Asymptomatic, low-risk patients account for up to 45 percent of unnecessary “screening.” Testing should be performed only when the following findings are present: diabetes in patients older than 40-years-old; peripheral arterial disease; or greater than 2 percent yearly risk for coronary heart disease events.

Don’t perform annual stress cardiac imaging or advanced non-invasive imaging as part of routine follow-up in asymptomatic patients.

Performing stress cardiac imaging or advanced non-invasive imaging in patients without symptoms on a serial or scheduled pattern (e.g., every one to two years or at a heart procedure anniversary) rarely results in any meaningful change in patient management. This practice may, in fact, lead to unnecessary invasive procedures and excess radiation exposure without any proven impact on patients’ outcomes. An exception to this rule would be for patients more than five years after a bypass operation.

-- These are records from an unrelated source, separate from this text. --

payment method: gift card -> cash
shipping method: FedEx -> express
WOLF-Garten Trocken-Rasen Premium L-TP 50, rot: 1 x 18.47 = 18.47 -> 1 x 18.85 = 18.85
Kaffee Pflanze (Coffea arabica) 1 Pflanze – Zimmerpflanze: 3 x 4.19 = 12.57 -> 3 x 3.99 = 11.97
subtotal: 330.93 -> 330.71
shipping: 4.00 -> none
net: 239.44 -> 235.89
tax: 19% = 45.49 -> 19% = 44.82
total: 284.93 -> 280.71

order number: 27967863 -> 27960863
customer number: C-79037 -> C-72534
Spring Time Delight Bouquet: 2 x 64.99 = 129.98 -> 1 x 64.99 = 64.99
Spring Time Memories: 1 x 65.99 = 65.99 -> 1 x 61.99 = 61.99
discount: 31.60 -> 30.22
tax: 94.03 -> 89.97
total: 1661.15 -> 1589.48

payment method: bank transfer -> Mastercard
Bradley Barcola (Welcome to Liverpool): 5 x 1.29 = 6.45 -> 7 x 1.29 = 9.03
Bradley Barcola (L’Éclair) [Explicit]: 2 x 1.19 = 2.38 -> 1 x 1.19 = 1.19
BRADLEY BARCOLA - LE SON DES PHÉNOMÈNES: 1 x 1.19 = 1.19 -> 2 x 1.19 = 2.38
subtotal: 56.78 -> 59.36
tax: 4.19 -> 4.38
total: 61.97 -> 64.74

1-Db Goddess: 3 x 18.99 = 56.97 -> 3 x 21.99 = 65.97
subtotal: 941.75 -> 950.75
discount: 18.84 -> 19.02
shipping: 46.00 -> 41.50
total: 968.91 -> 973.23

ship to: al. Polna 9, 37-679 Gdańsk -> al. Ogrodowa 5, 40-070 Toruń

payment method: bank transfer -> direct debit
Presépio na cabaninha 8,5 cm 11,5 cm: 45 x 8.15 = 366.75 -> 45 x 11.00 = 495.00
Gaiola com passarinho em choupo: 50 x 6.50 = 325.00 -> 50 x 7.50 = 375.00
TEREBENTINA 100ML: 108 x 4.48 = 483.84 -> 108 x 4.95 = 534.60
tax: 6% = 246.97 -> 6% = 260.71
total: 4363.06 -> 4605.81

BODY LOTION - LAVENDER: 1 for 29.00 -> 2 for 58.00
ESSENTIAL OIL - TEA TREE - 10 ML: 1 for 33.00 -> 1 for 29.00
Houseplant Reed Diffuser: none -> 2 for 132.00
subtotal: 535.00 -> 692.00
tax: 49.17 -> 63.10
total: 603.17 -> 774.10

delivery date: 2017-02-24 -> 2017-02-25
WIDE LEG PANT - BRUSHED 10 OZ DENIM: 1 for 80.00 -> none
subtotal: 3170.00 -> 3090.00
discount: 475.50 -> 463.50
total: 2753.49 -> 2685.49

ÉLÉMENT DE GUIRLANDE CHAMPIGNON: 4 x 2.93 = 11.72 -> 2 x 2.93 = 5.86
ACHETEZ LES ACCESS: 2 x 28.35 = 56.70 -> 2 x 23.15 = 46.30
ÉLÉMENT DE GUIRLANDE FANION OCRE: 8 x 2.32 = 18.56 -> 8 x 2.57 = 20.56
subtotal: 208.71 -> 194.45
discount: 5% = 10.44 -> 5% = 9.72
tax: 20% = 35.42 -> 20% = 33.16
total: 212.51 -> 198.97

Don’t perform stress cardiac imaging or advanced non-invasive imaging as a pre-operative assessment in patients scheduled to undergo low-risk non-cardiac surgery.

Non-invasive testing is not useful for patients undergoing low-risk non-cardiac surgery (e.g., cataract removal). These types of tests do not change the patient’s clinical management or outcomes and will result in increased costs.

Don’t perform echocardiography as routine follow-up for mild, asymptomatic native valve disease in adult patients with no change in signs or symptoms.

Patients with native valve disease usually have years without symptoms before the onset of deterioration. An echocardiogram is not recommended yearly unless there is a change in clinical status.

Don’t perform stenting of non-culprit lesions during percutaneous coronary intervention (PCI) for uncomplicated hemodynamically stable ST-segment elevation myocardial infarction (STEMI).

Stent placement in a noninfarct artery during primary PCI for STEMI in a hemodynamically stable patient may lead to increased mortality and complications. While potentially beneficial in patients with hemodynamic compromise, intervention beyond the culprit lesion during primary PCI has not demonstrated benefit in clinical trials to date.